- Have you noticed that the archive has messed up your formatting and duplicated your text? It's done that to me a few times as well.
Your dialogue for Lulu is good as usual, if a little harsher than I would see her being for an offhand comment at that point of the journey. She seems to me to mellow throughout the game. That's just an opinion though. I still like your Lulu's temper and the way she punctuates her speech with Fira.
I'll just say again that I really enjoy the way you flesh out Wakka and Lulu and their relationship in a believable and enjoyable way.
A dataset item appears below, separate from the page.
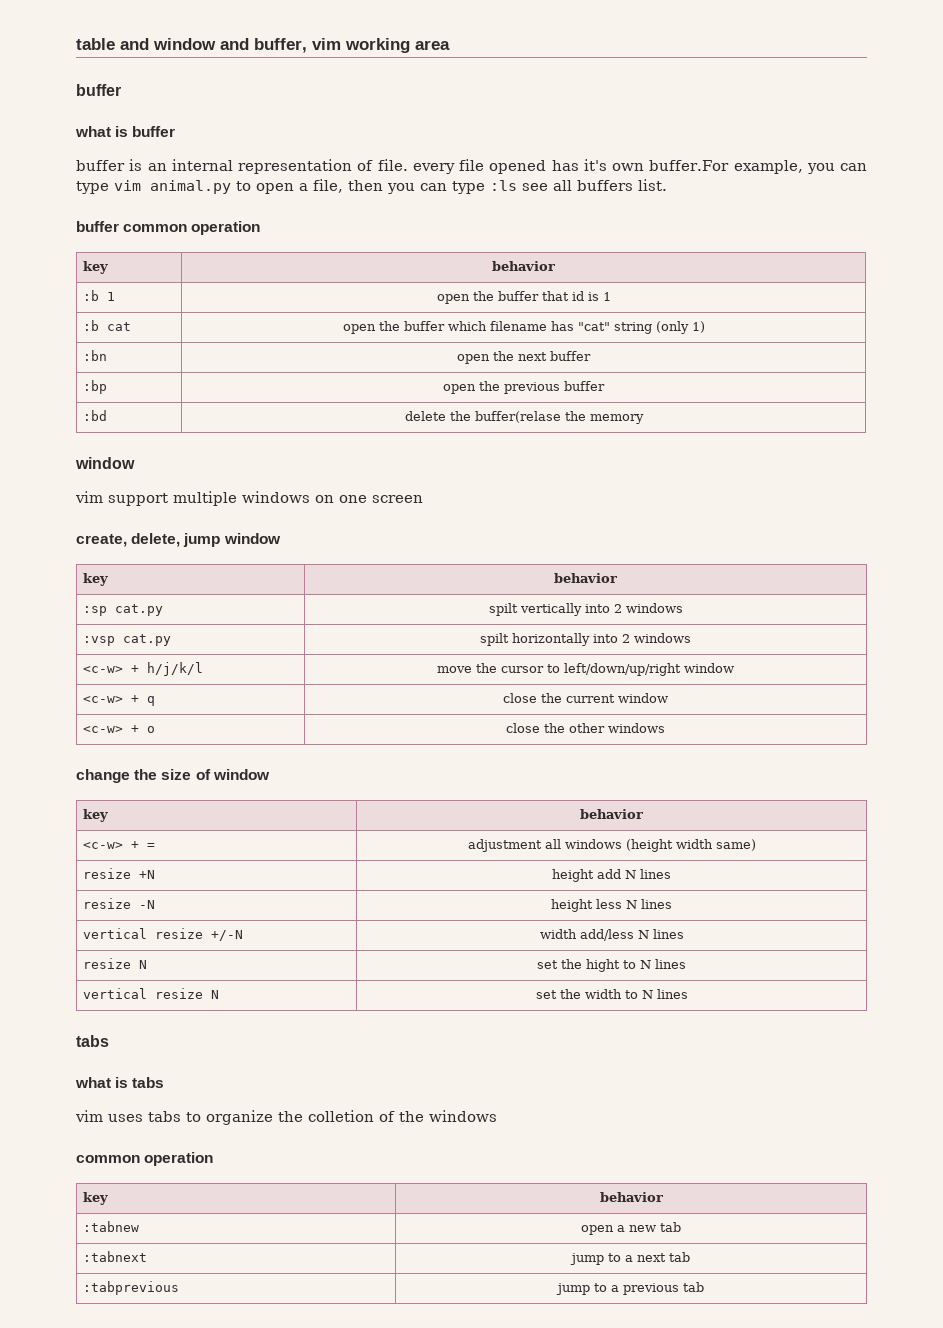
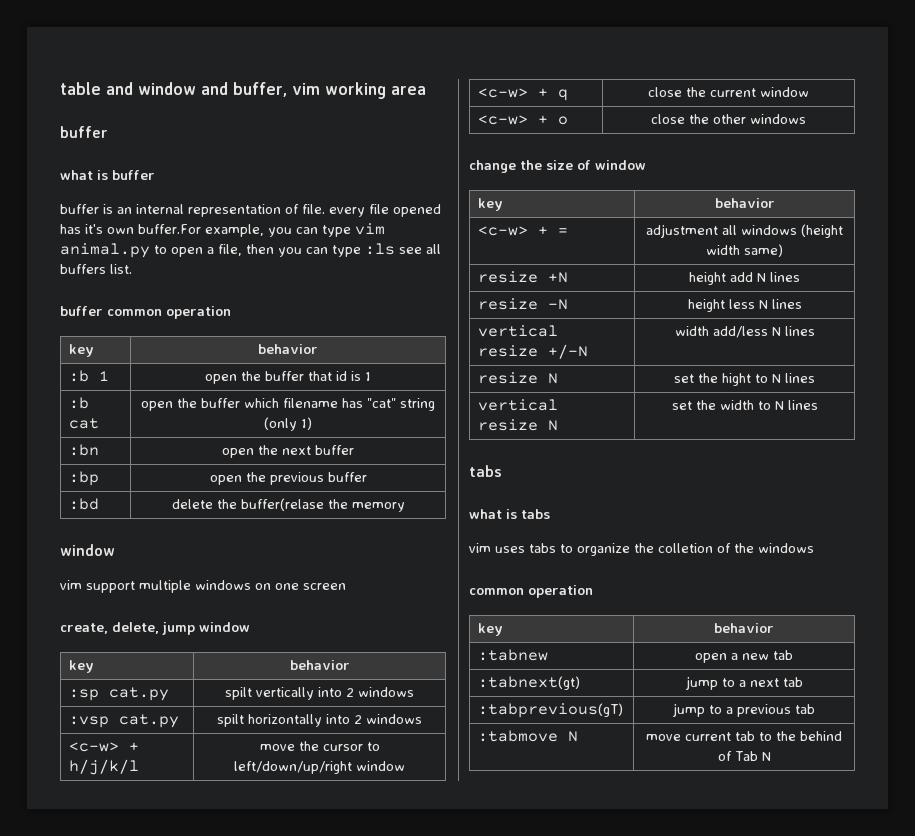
[82,1251,147,1262] :tabnext -> [478,676,581,690] :tabnext(gt)
[82,1281,179,1295] :tabprevious -> [478,703,624,718] :tabprevious(gT)
(704, 1287) none -> [478,730,579,742] [646,731,842,741] [717,751,771,761] // :tabmove N | move current tab to the behind of Tab N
- pokes formatting as well
I'm prowling my way back through your stories, since I'm a Lu fan. Lulu is an interestingly complex figure. She can be rather snappish at times. At other times, she's the one urging Wakka to mellow, when he's fussing about Yevon. (I remember her telling him to listen to the Hymn after they fall through the ice in Macalania.) Also, she's so private, it's very rare for her to explain when she's angry, upset, or frustrated -- at least in the game, she tends to blow people off with an "I need to be alone right now." Not to say she wouldn't use Fira! I'm just musing. I can well imagine her being cranky at this stage of the journey, but you might try an experiement, getting the same things across only a little less directly, having her only half-say it. On the other hand I've just written a longer critique than the drabble!
Author\'s Response: I fixed the formatting now...I never knew exactly how terrible it was. XD; I'll have to try some of your pointers with my next fic. Thanks!